For a short time, we also considered keeping the front swap layout and throwing in an LS motor. The last LS swap we did (Fargo Farm Truck) turned out to be very fun to drive and the team already had the experience of building a turbo LS project. However, the Japanese call was strong.
The 1NZ-FE is a modest little 1.5L, 105hp four-cylinder workhorse found in several small cars in Toyota’s lineup, most notably in North America, the Yaris. The Yaris is not viewed as a sporty or fun car, but the 1NZ is widely used across the world, and in many other countries (Jamaica, Thailand, South Africa) people swap these motors into everything. In some cases, they get decent power with forced induction. TRD, HKS and Trust/GReddy had turbo kits for this motor, and Blitz offered a supercharger.
Considering the factory air-cooled motor that came in the Beetle in 1966 had 50hp (a whopping 25% increase from the year before), the team would be making twice the horsepower of stock without even modifying the 1NZ. On top of that, the Toyota motor is actually about 50lbs lighter than the original VW motor.
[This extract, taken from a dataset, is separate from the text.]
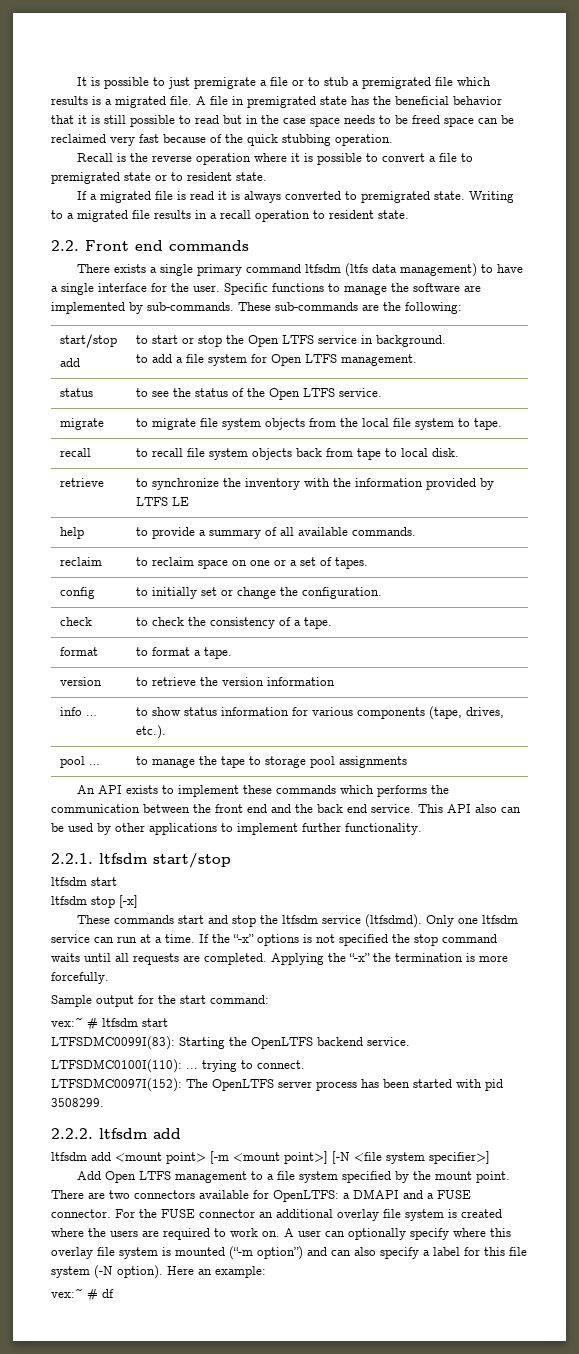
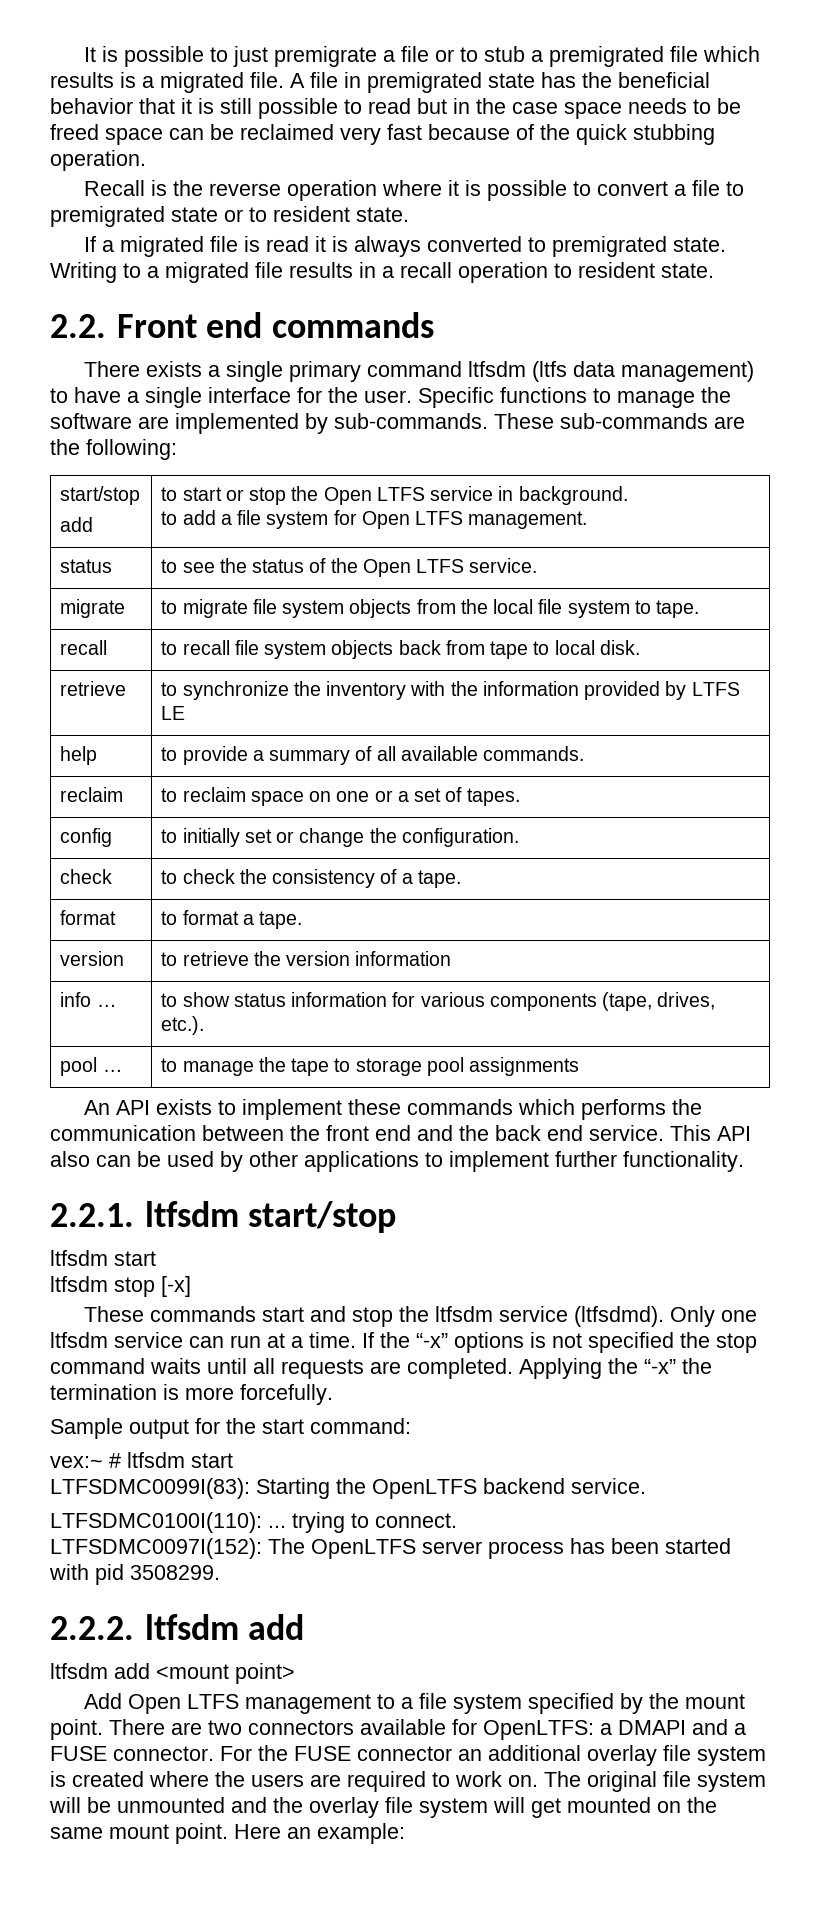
- ltfsdm add <mount point> [-m <mount point>] [-N <file system specifier>]
+ ltfsdm add <mount point>
- A user can optionally specify where this overlay file system is mounted (“-m option”) and can also specify a label for this file system (-N option).
+ The original file system will be unmounted and the overlay file system will get mounted on the same mount point.
- vex:~ # df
While we can’t be certain, this could very well be the first 1NZ-FE-swapped Beetle.
A quick call to the folks at Kennedy Engineering confirmed that they could send out an adapter plate and flywheel to mate the Toyota motor to the VW transmission. Now there was a plan – the body, a chassis, and a power plant. Getting it all to work together was the challenge of the next few months.
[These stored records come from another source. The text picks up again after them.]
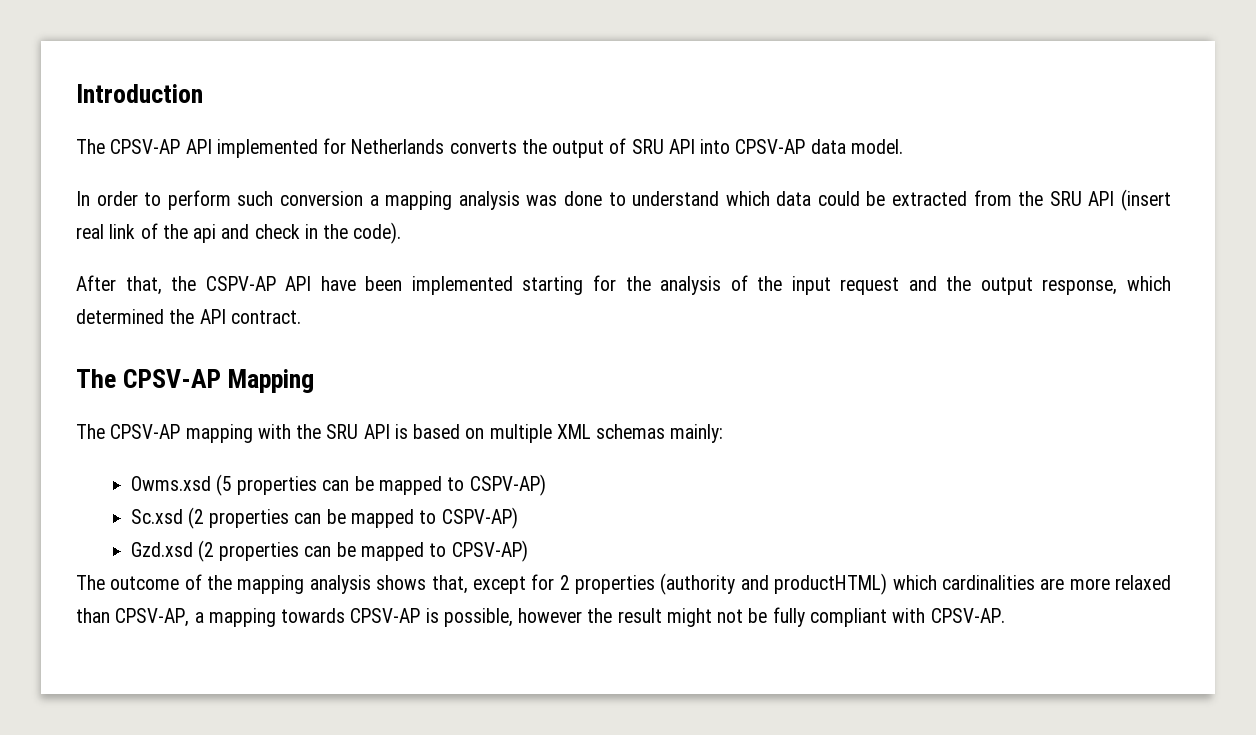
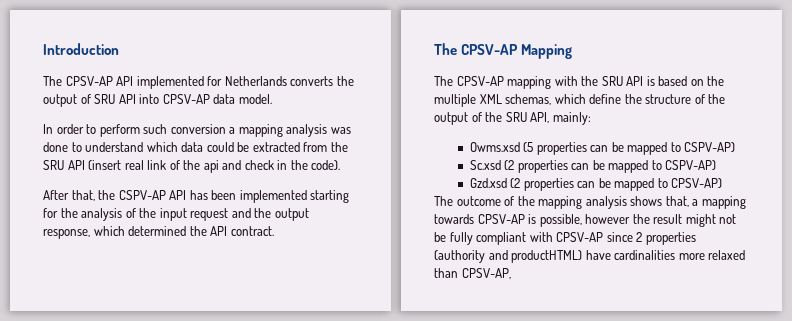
- After that, the CSPV-AP API have been implemented starting for the analysis of the input request and the output response, which determined the API contract.
+ After that, the CSPV-AP API has been implemented starting for the analysis of the input request and the output response, which determined the API contract.
- The CPSV-AP mapping with the SRU API is based on multiple XML schemas mainly:
+ The CPSV-AP mapping with the SRU API is based on the multiple XML schemas, which define the structure of the output of the SRU API, mainly:
- The outcome of the mapping analysis shows that, except for 2 properties (authority and productHTML) which cardinalities are more relaxed than CPSV-AP, a mapping towards CPSV-AP is possible, however the result might not be fully compliant with CPSV-AP.
+ The outcome of the mapping analysis shows that, a mapping towards CPSV-AP is possible, however the result might not be fully compliant with CPSV-AP since 2 properties (authority and productHTML) have cardinalities more relaxed than CPSV-AP,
Taking a motor originally designed for a FWD application and putting it backwards, inline at the rear of the car, meant custom manifolds would be needed. Thinking about stinger pipes on Californian hot rod Beetle and the symmetry of the inline-four, the team decided that matching log-style intake and exhaust manifolds sticking straight out the back would be the right fit. The 90-degree turns in the manifolds aren’t the most efficient design, but the effect works for this car. Finished off with a SuperTrapp muffler and an oversized K&N filter, we were good to go.
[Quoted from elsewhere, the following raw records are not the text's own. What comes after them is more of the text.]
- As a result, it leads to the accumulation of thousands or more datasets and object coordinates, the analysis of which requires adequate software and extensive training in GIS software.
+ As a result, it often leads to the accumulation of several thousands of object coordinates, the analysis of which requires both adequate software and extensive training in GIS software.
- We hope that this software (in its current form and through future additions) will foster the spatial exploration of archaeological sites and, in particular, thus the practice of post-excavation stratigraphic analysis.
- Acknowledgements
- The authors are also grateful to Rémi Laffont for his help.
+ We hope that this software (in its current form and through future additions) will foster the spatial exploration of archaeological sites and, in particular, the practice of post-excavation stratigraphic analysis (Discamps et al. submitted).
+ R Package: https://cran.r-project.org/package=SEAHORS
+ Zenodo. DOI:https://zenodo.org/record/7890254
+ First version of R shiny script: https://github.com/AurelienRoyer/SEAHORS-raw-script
Because the BugRod wasn’t planned as a high-horsepower build, the team elected to retain the factory Toyota engine management system. In hindsight though, it would have been easier to install a Haltech, as tracing all the wires and removing anything unnecessary turned out to be a massive job.
Rusty Speedwerks is known for its patina restomod builds with a focus on rat rod and vintage Japanese builds – not so much traditional Beetles. So we decided to give the car a little rat rod, Japanese and classic muscle car treatment with some fender-less Californian ‘Volksrod’ style for good measure. With its wide steelies wrapped in classic white-letter Cooper Cobra tyres, the BugRod is right at home at car meetups next to classic Camaros and Chevelles.
The team is happy with the way the car turned out, although we’ve definitely managed to upset a few Volkswagen purists. We’re the only one at VW meets who have mixed up the genres so much that traditionalists just don’t understand what’s going on with the car. It is fun listening to folks try and figure out what engine it is – we’ve heard it all. It’s not the fastest Bug in town, but it is fun to drive and turns heads wherever it goes.
Now for the final chapter; the BugRod is being sent back out into the world for new adventures. Maybe it will come back to the shop in another 50 years with more stories carved into its patina.